Distributed Schedulers and Control Planes: Cross-Region Scheduling and Disaster Boundaries

The core idea: Cross-region scheduling is a disaster-boundary design problem, so the trade-off is between using many regions as one large pool and preserving enough regional independence to survive failures.

Core Insight

Suppose risk-api normally runs in eu-central, with warm capacity in eu-west and a smaller emergency lane in us-east. payments-prod wants low latency for European users, fraud-labs wants spare GPUs wherever they exist, and the platform team wants a regional outage to degrade service without turning the whole control plane into one global incident.

The tempting model is to build one scheduler that sees every region and chooses the best place for each workload. That can improve utilization and make failover look simple on a whiteboard. It also creates a dangerous dependency: every scheduling decision now crosses wide-area links, reads global state that may be stale, and may need a single authority that is itself hard to keep available during a regional disaster.
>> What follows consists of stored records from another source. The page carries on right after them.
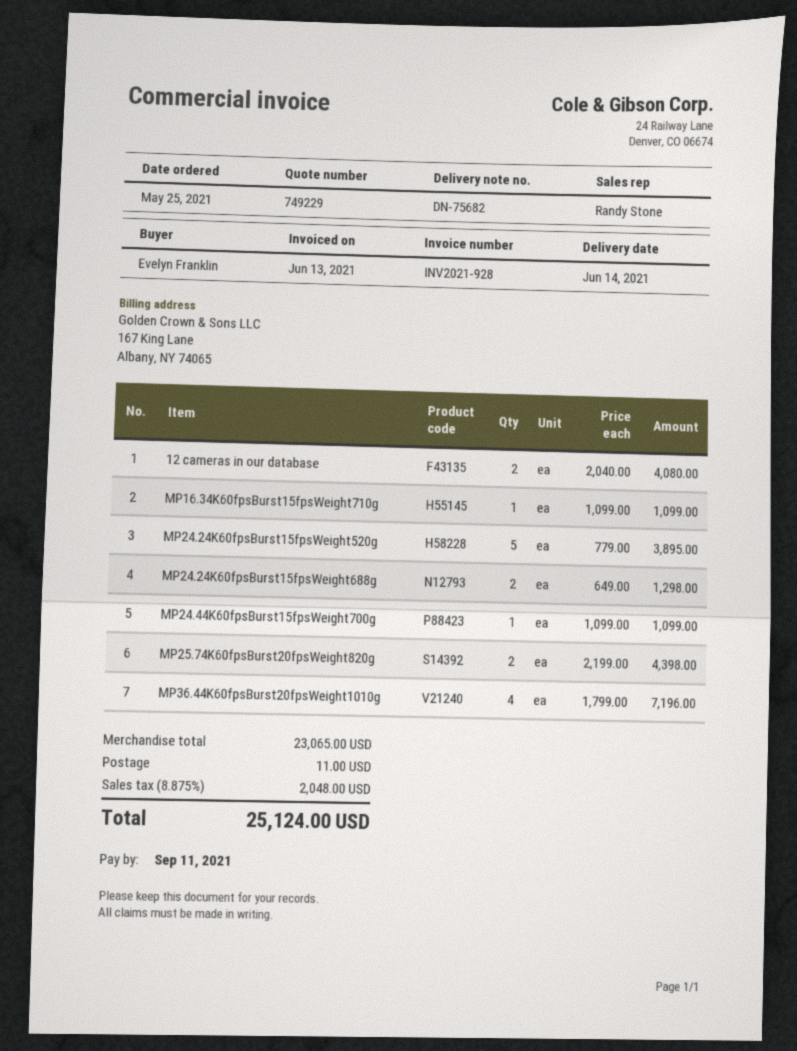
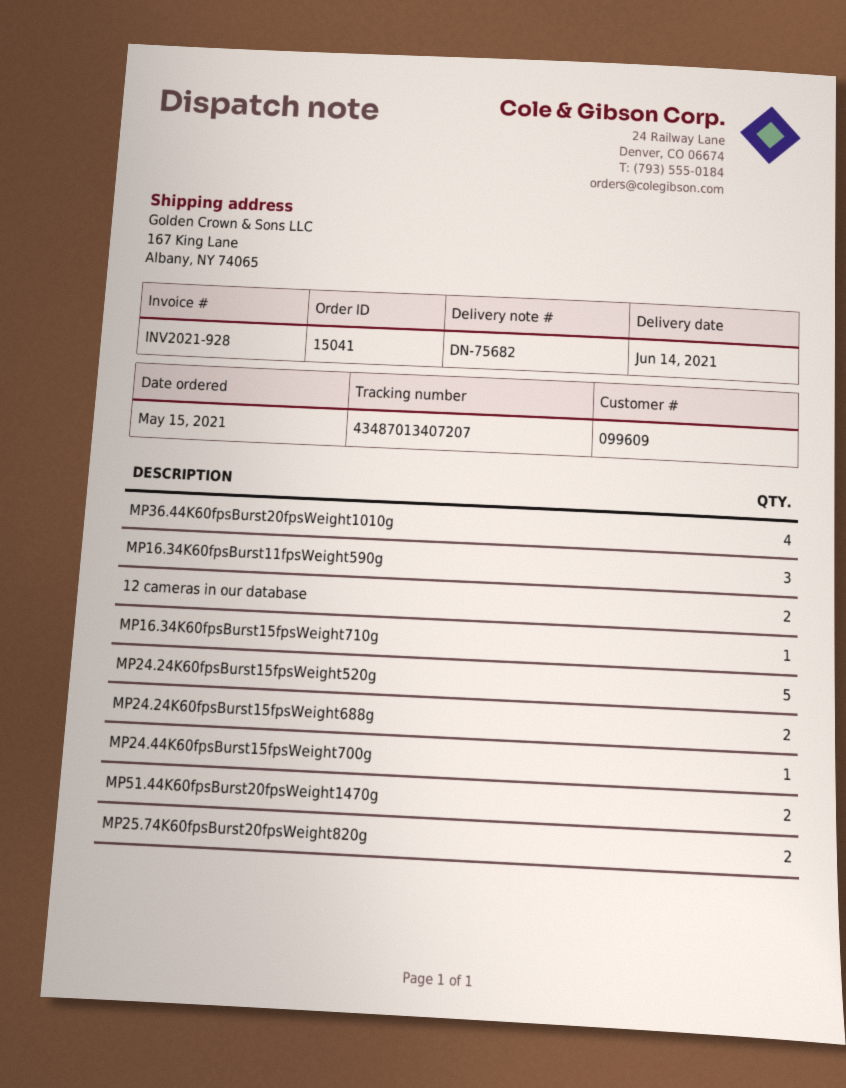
order date: 2021-05-25 -> 2021-05-15
MP16.34K60fpsBurst11fpsWeight590g: none -> 3
MP51.44K60fpsBurst20fpsWeight1470g: none -> 2

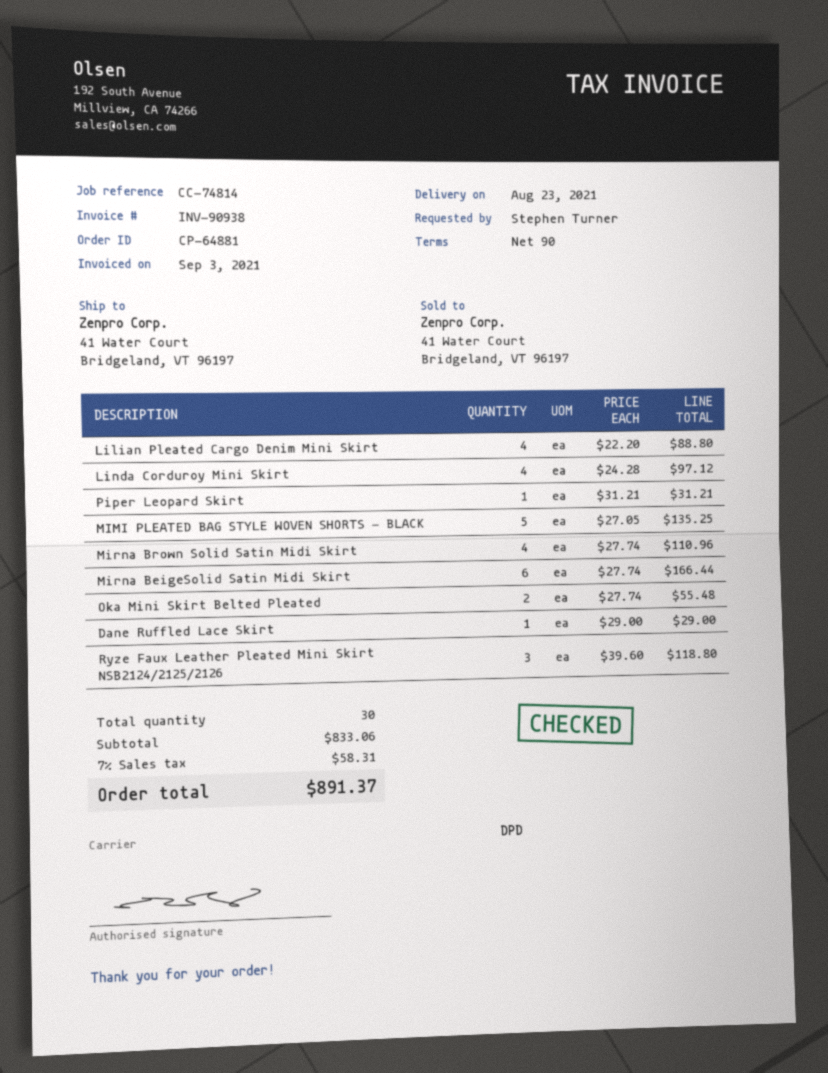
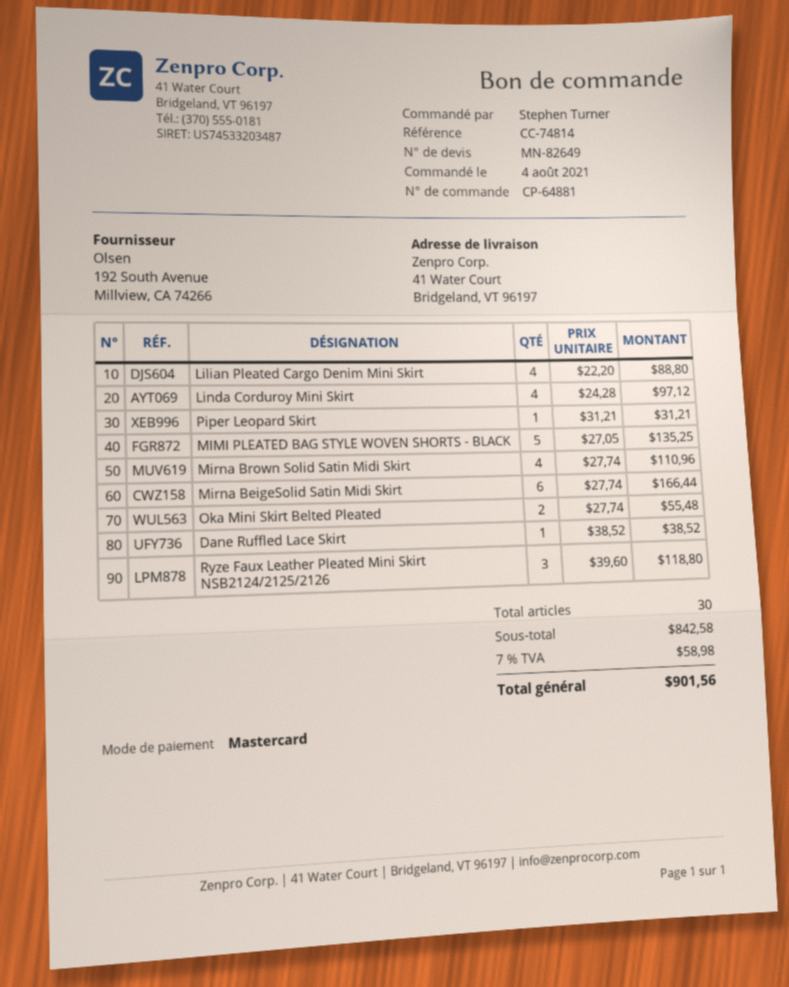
Dane Ruffled Lace Skirt: 1 x 29.00 = 29.00 -> 1 x 38.52 = 38.52
subtotal: 833.06 -> 842.58
tax: 7% = 58.31 -> 7% = 58.98
total: 891.37 -> 901.56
A disaster boundary is the line across which failure should not automatically propagate. In a scheduling system, that boundary defines which state is local, which state can lag, which controller is authoritative, which work may move during failover, and which capacity is deliberately held idle. Cross-region scheduling is less about finding a globally optimal placement and more about deciding where global coordination is worth the risk.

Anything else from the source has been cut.